À l'heure actuelle, la politique industrielle du Bangladesh ressemble davantage à une « liste d'incitations éparpillées » qu'à un choix stratégique. Une véritable politique industrielle nécessite de faire des choix difficiles, en sélectionnant quelques domaines pouvant être compétitifs à l'échelle mondiale, puis en mobilisant tous les outils politiques — fiscaux, financiers, réglementaires, institutionnels — pour les soutenir pleinement. Parmi eux, les marchés publics doivent être intégrés comme un outil central dans la conception de haut niveau.
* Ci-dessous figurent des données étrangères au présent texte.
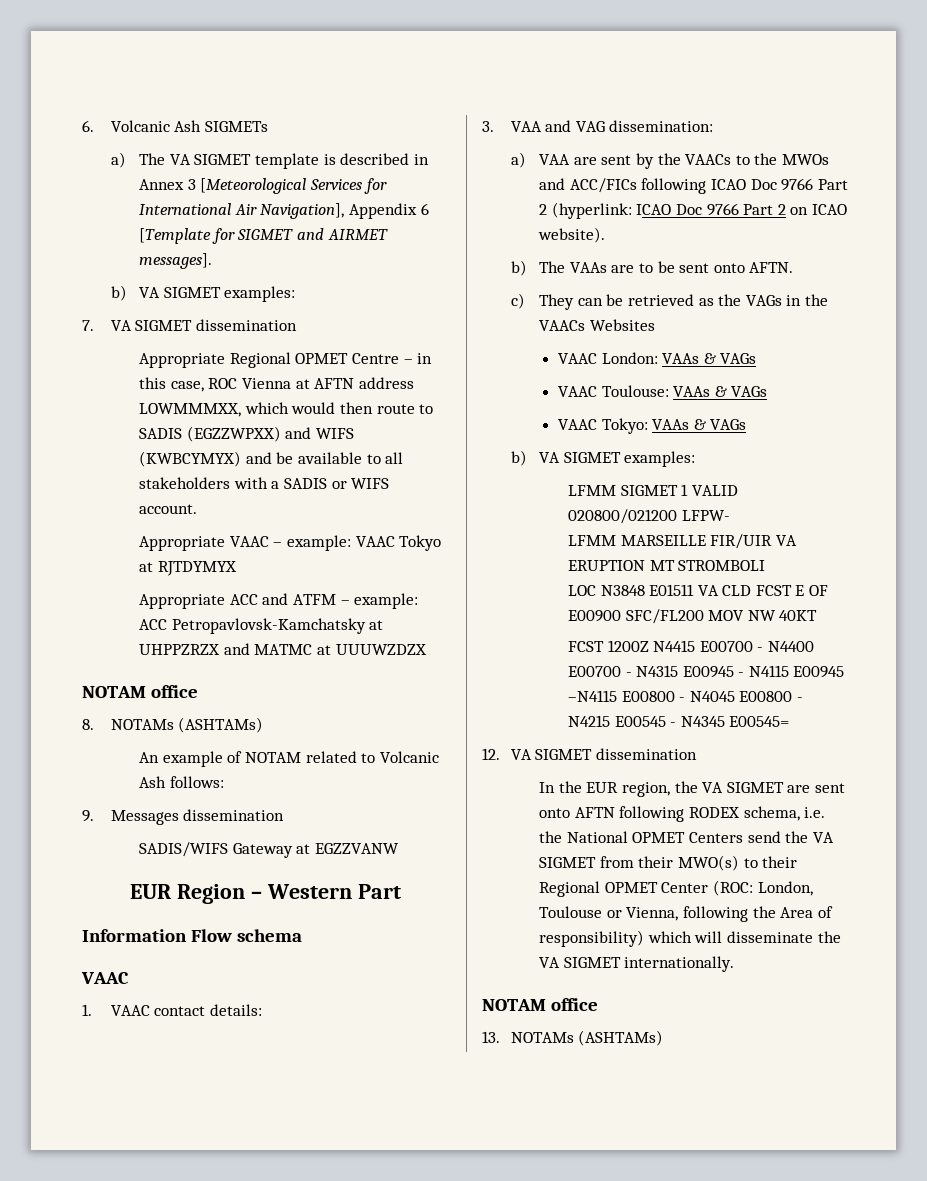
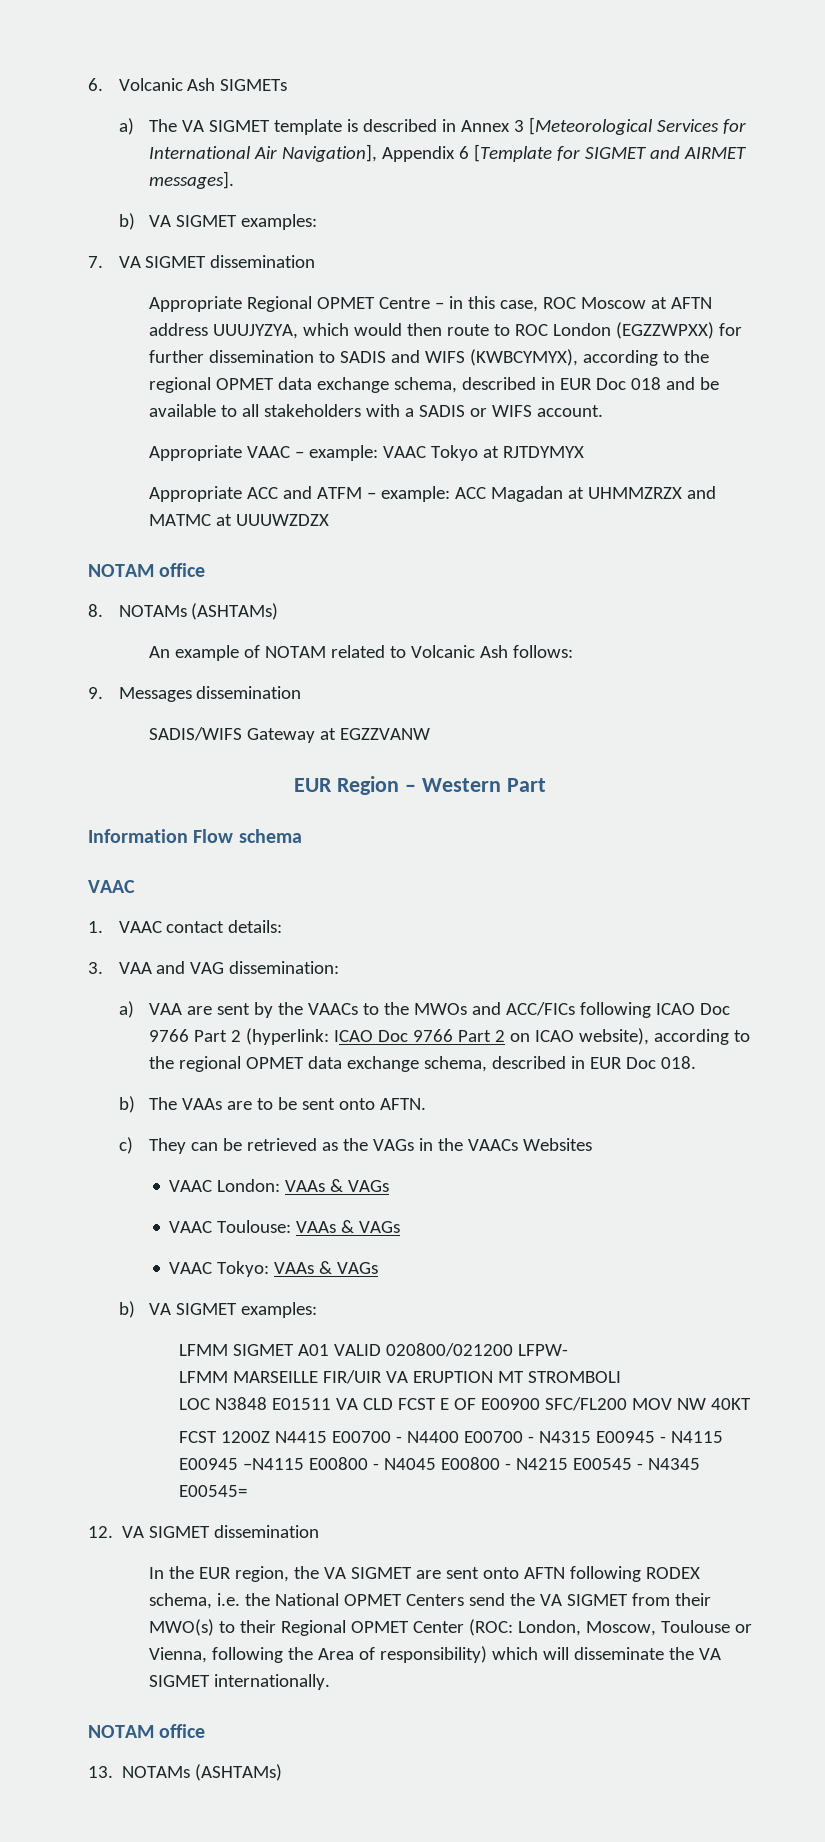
- Appropriate Regional OPMET Centre – in this case, ROC Vienna at AFTN address LOWMMMXX, which would then route to SADIS (EGZZWPXX) and WIFS (KWBCYMYX) and be available to all stakeholders with a SADIS or WIFS account.
+ Appropriate Regional OPMET Centre – in this case, ROC Moscow at AFTN address UUUJYZYA, which would then route to ROC London (EGZZWPXX) for further dissemination to SADIS and WIFS (KWBCYMYX), according to the regional OPMET data exchange schema, described in EUR Doc 018 and be available to all stakeholders with a SADIS or WIFS account.
- Appropriate ACC and ATFM – example: ACC Petropavlovsk-Kamchatsky at UHPPZRZX and MATMC at UUUWZDZX
+ Appropriate ACC and ATFM – example: ACC Magadan at UHMMZRZX and MATMC at UUUWZDZX
- a) VAA are sent by the VAACs to the MWOs and ACC/FICs following ICAO Doc 9766 Part 2 (hyperlink: ICAO Doc 9766 Part 2 on ICAO website).
+ a) VAA are sent by the VAACs to the MWOs and ACC/FICs following ICAO Doc 9766 Part 2 (hyperlink: ICAO Doc 9766 Part 2 on ICAO website), according to the regional OPMET data exchange schema, described in EUR Doc 018.
- LFMM SIGMET 1 VALID 020800/021200 LFPW-
+ LFMM SIGMET A01 VALID 020800/021200 LFPW-
- In the EUR region, the VA SIGMET are sent onto AFTN following RODEX schema, i.e. the National OPMET Centers send the VA SIGMET from their MWO(s) to their Regional OPMET Center (ROC: London, Toulouse or Vienna, following the Area of responsibility) which will disseminate the VA SIGMET internationally.
+ In the EUR region, the VA SIGMET are sent onto AFTN following RODEX schema, i.e. the National OPMET Centers send the VA SIGMET from their MWO(s) to their Regional OPMET Center (ROC: London, Moscow, Toulouse or Vienna, following the Area of responsibility) which will disseminate the VA SIGMET internationally.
Un économiste ayant participé à l'élaboration des politiques du Bangladesh a souligné que le pays n'a pas encore clairement sélectionné et soutenu pleinement plusieurs secteurs stratégiques comme la Corée du Sud l'avait fait à l'époque. Le modèle indien montre que même avec une capacité administrative limitée, des exigences d'achat progressives peuvent stimuler la fabrication locale. Si le Bangladesh introduit des clauses telles que « priorité d'achat aux produits à taux de localisation élevé » dans le budget FY27 ou les suivants, cela pourrait efficacement relier les incitations du côté de l'offre au marché du côté de la demande.

Tendance à long terme : Escalade de la guerre pour la fabrication

Du point de vue de la restructuration des chaînes d'approvisionnement mondiales, la politique industrielle est passée de la question « intervenir ou non » à « comment intervenir avec précision ». Alors que les États-Unis, l'Union européenne et l'Inde construisent des fossés pour rapatrier la fabrication via des achats, des subventions et des exigences de localisation, les pays en développement qui se contentent d'exonérations fiscales auront du mal à attirer des investissements de qualité. L'outil des marchés publics ne crée pas seulement une demande intérieure, mais peut aussi servir de levier de négociation pour exiger des transferts de technologie et une production localisée de la part des investisseurs étrangers.

Pour la Chine, des mesures telles que le « Règlement sur la gestion des marchés publics pour promouvoir le développement des PME » et des politiques de préférence nationale dans certains secteurs sont déjà en place, mais des exigences systématiques et transparentes en matière de taux de localisation ne sont pas encore courantes. Si l'on s'inspire du modèle PLI indien, les subventions actuelles pour les véhicules à énergie nouvelle et le programme « leader du photovoltaïque » pourraient être plus étroitement liés aux achats du côté de la consommation publique, formant ainsi une boucle fermée.

Bien que le budget FY27 du Bangladesh n'ait pas encore franchi ce pas, son débat même marque un tournant de la pensée politique vers une « politique industrielle du côté de la demande ». Pour toute économie aspirant à une mise à niveau de sa fabrication, c'est peut-être la leçon la plus digne d'attention.